When he woke up, the book was the first thing he saw, sitting exactly where he had left it. He felt a strange pull towards it, an irresistible need to know what would happen next. Slowly, he walked over to the desk and opened it.
The words picked up where they left off: Sudeep would pick up the book, unable to resist its call. The more he read, the more his world would begin to change. Reality would bend around him in ways he couldn’t understand, events reshaping themselves as though guided by unseen hands.
A knot tightened in his stomach. The book was no longer just recounting his life — it was changing it. His phone rang. Sudeep froze.
The phone would ring at 9:15 AM, but Sudeep wouldn’t answer it.
He glanced at the clock. It was exactly 9:15. His heart pounded in his chest. Without thinking, he reached for the phone, desperate to break the pattern.

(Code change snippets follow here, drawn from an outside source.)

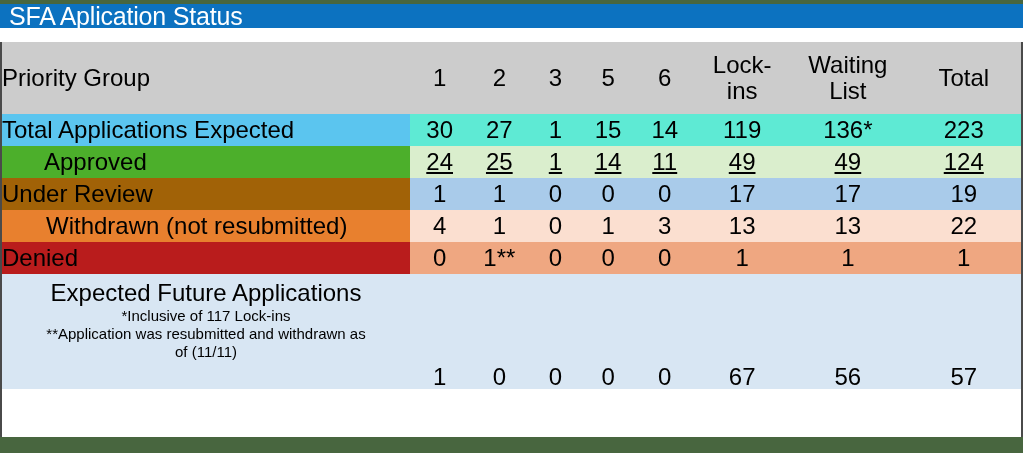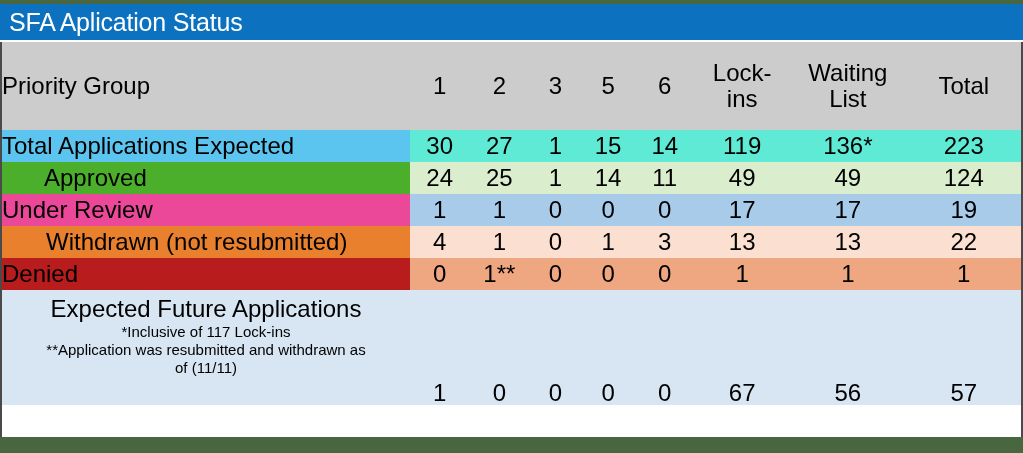--- a/index.html
+++ b/index.html
@@ -35,7 +35,7 @@
     left: 0;
     top: 4px;
     width: 1023px;
-    height: 36px;
+    height: 24px;
     background: #0C72C0;
     display: flex;
     align-items: center;

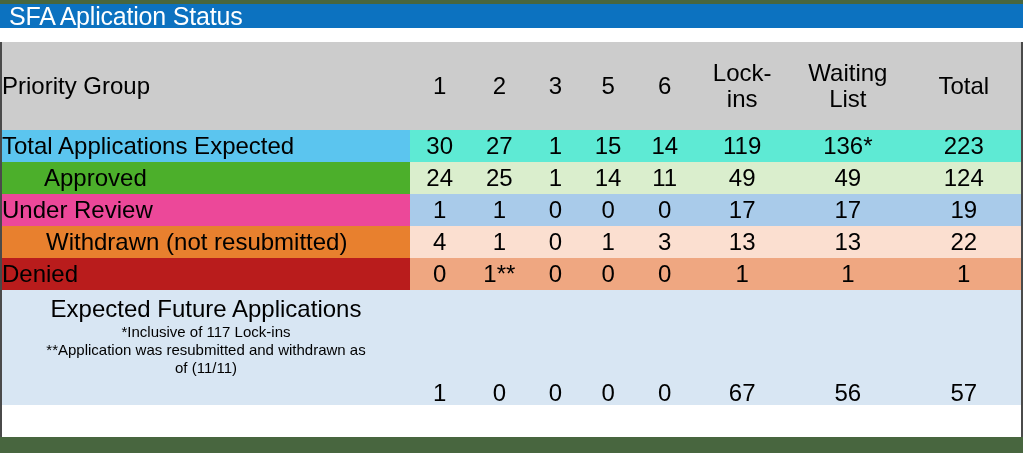--- a/index.html
+++ b/index.html
@@ -83,7 +83,7 @@
   col.c-total { width: 113px; }
 
   
-  tr.head-row { height: 88px; background: #CCCCCC; }
+  tr.head-row { height: 72px; background: #CCCCCC; }
   tr.head-row td { background: #CCCCCC; }
 
   .head-label {

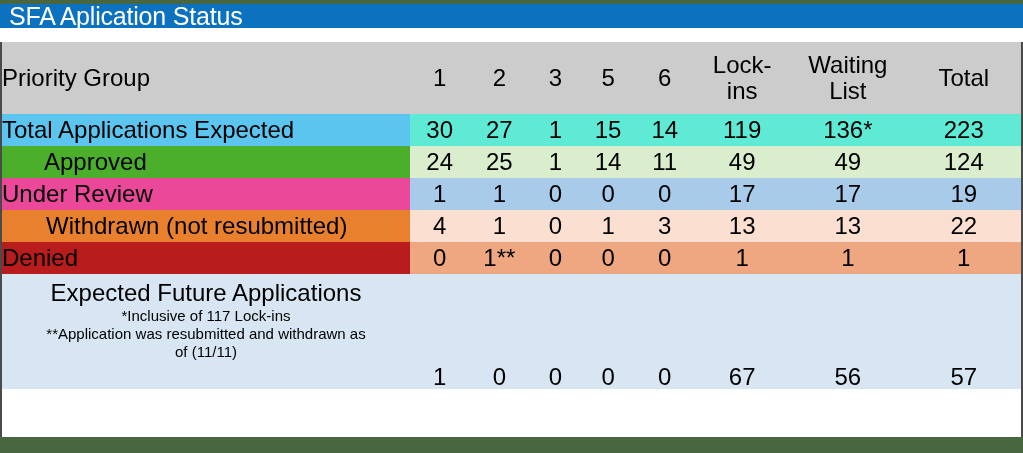--- a/index.html
+++ b/index.html
@@ -128,7 +128,7 @@
   .r-total  td.cell      { background: #5eead4; }
 
   .r-appr   td.row-label { background: #4CAF2B; padding-left: 42px; }
-  .r-appr   td.cell      { background: #DAEECD; }
+  .r-appr   td.cell      { background: #DAEECD; text-decoration: underline; }
 
   .r-review td.row-label { background: #ec4899; }
   .r-review td.cell      { background: #A9CBEA; }

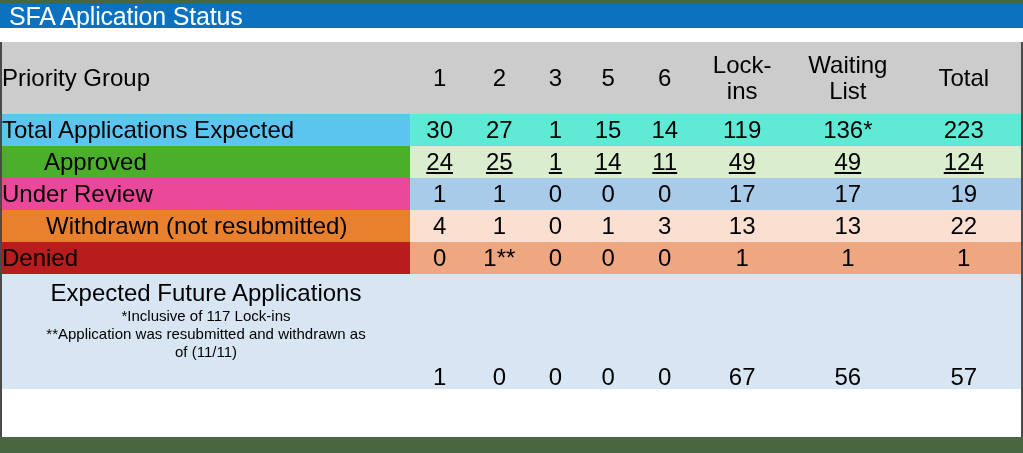--- a/index.html
+++ b/index.html
@@ -130,7 +130,7 @@
   .r-appr   td.row-label { background: #4CAF2B; padding-left: 42px; }
   .r-appr   td.cell      { background: #DAEECD; text-decoration: underline; }
 
-  .r-review td.row-label { background: #ec4899; }
+  .r-review td.row-label { background: #a16207; }
   .r-review td.cell      { background: #A9CBEA; }
 
   .r-with   td.row-label { background: #E8802E; padding-left: 44px; }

“Hello?” he said, his voice shaky.
There was silence on the other end. Then, a faint voice crackled through, distant and garbled, as if it were calling from some far-off place. “You… shouldn’t have done that.”
The line went dead.
Sudeep dropped the phone, his breathing rapid. The air in the room seemed heavier, stifling. Panic gripped him. What was happening? Was the book real? Was it manipulating his life, punishing him for deviating from its script?
He opened the book again, this time with trembling hands, skipping ahead to see what lay in store for him.
The changes would begin subtly, but soon, Sudeep would find the world around him unraveling. His reflection in the mirror would flicker, showing glimpses of a stranger’s face. The streets outside would seem unfamiliar, even though he had walked them a thousand times. People he knew would begin to forget his name.
He slammed the book shut, gasping for breath. He ran to the bathroom, desperate to see his reflection, to prove that everything was still normal. But when he looked into the mirror, his face was distorted, blurred, like a half-formed memory.
Fear gripped him. He rushed outside, onto the bustling streets of Kolkata. The city was alive, but to him, it felt alien. The vendors, the familiar buildings — they seemed to shift and blur at the edges of his vision, as though the fabric of reality itself was loosening. He called out to a passing neighbor, someone he had known for years.
The man turned, his face blank, his eyes scanning Sudeep as if he were a stranger. “Do I know you?” the man asked, his voice flat, devoid of recognition.
Sudeep stumbled backward, his world spinning. He ran back to his apartment, his breath coming in ragged gasps. The book. It was the book! It had to be. He grabbed it and threw it across the room. But even as it hit the wall, something inside him compelled him to open it again.
His hands moved on their own, flipping to the final pages.
And as Sudeep reaches the end of his story, he will realize the horrifying truth — that the book was never telling his life. It was writing it. The moment he picked it up, he ceased to exist in the real world. His life became nothing more than ink on paper, his fate bound to the pages, controlled by forces beyond his understanding. And now, as he reads the last sentence, he will disappear entirely, becoming a story trapped in the book for the next curious reader to find.
Sudeep’s eyes widened in terror. The last line seemed to shimmer on the page, glowing with a malevolent energy:
The end.
He screamed as his body began to dissolve, his form breaking apart into wisps of smoke, drawn into the book’s pages. The room spun faster and faster until all that remained was the battered book, lying quietly on the floor.
A gust of wind flipped its cover closed.
On the pavement below, a passerby noticed the book, abandoned in the alley. Piqued by the title Your Life, she knelt down, picked it up, and began to read.